SUMMARY: The FAA is superseding Airworthiness Directive (AD) 2019-03-
27, which applied to all Dassault Aviation Model Falcon 10 airplanes.
AD 2019-03-27 required repetitive detailed inspections of certain wing
anti-ice outboard flexible hoses, and replacement of certain wing anti-
ice outboard flexible hoses. This AD continues to require the actions
in AD 2019-03-27, and also adds a new life limit for the improved wing
anti-ice flexible hose; as specified in a European Union Aviation
Safety Agency (EASA) AD, which is incorporated by reference. This AD
was prompted by a report indicating that certain wing anti-ice outboard
flexible hoses were found damaged, likely resulting from the
installation process, and the development of an improved wing anti-ice
flexible hose. The FAA is issuing this AD to address the unsafe
condition on these products.
DATES: This AD is effective March 31, 2021.

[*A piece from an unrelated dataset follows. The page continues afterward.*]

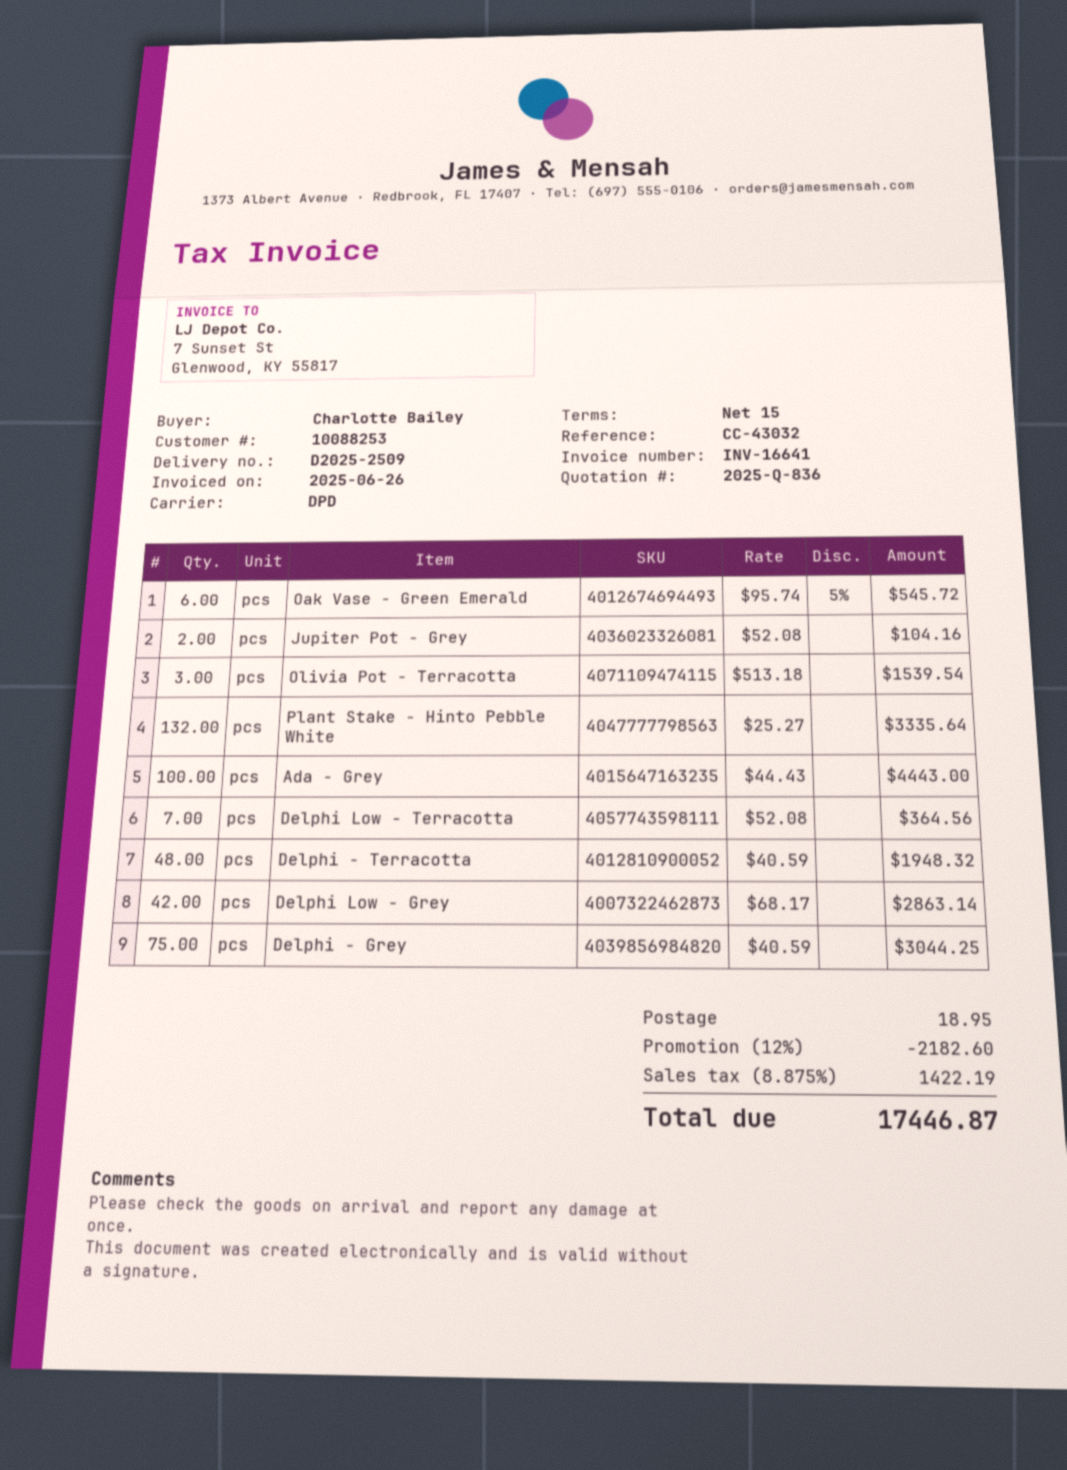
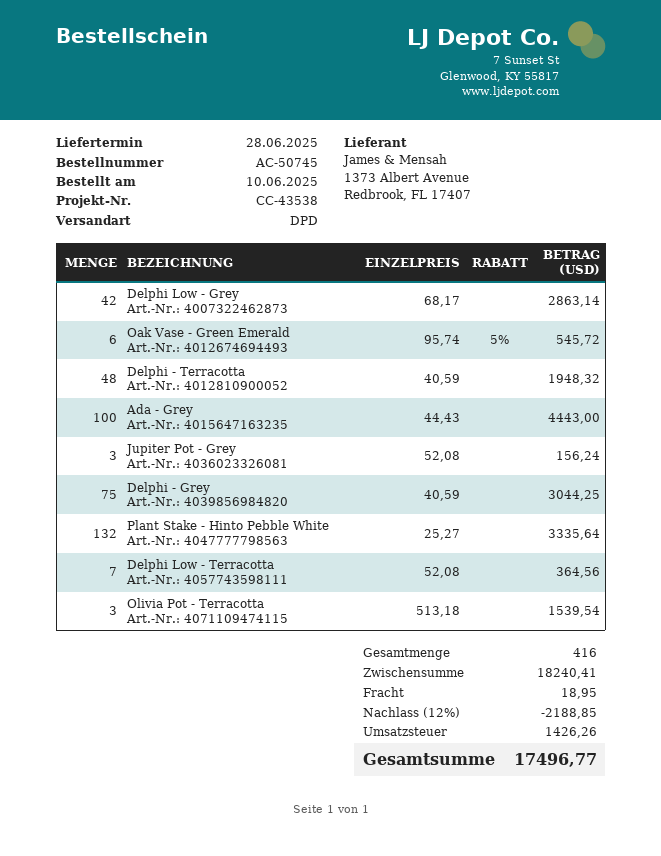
reference: CC-43032 -> CC-43538
Jupiter Pot - Grey: 2 x 52.08 = 104.16 -> 3 x 52.08 = 156.24
discount: 12% = 2182.60 -> 12% = 2188.85
tax: 1422.19 -> 1426.26
total: 17446.87 -> 17496.77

The Director of the Federal Register approved the incorporation by
reference of a certain publication listed in this AD as of March 31,
ADDRESSES: For material incorporated by reference (IBR) in this
contact the EASA, Konrad-Adenauer-Ufer 3, 50668 Cologne, Germany;
phone: +49 221 8999 000; email: ADs@easa.europa.eu; internet:
www.easa.europa.eu. You may find this IBR material on the EASA website
at https://ad.easa.europa.eu. You may view this IBR material at the
FAA, Airworthiness Products Section, Operational Safety Branch, 2200
South 216th St., Des Moines, WA. For information on the availability of
this material at the FAA, call 206-231-3195. It is also available in
the AD docket on the internet at https://www.regulations.gov by
searching for and locating Docket No. FAA-2020-0977.
Examining the AD Docket
You may examine the AD docket on the internet at https://www.regulations.gov
by searching for and locating Docket No. FAA-2020-
0977; or in person at Docket Operations between 9 a.m. and 5 p.m.,
Monday through Friday, except Federal holidays. The AD docket contains
this final rule, any comments received, and other information. The
address for Docket Operations is U.S. Department of Transportation,
Docket Operations, M-30, West Building Ground Floor, Room W12-140, 1200
New Jersey Avenue SE, Washington, DC 20590.
FOR FURTHER INFORMATION CONTACT: Tom Rodriguez, Aerospace Engineer,
Large Aircraft Section, International Validation Branch, FAA, 2200
South 216th St., Des Moines, WA 98198; phone and fax: 206-231-3226;
The EASA, which is the Technical Agent for the Member States of the
European Union, has issued EASA AD 2020-0127, dated June 4, 2020 (EASA
AD 2020-0127) (also referred to as the Mandatory Continuing
Airworthiness Information, or the MCAI), to correct an unsafe condition
for all Dassault Aviation Model Falcon 10 airplanes.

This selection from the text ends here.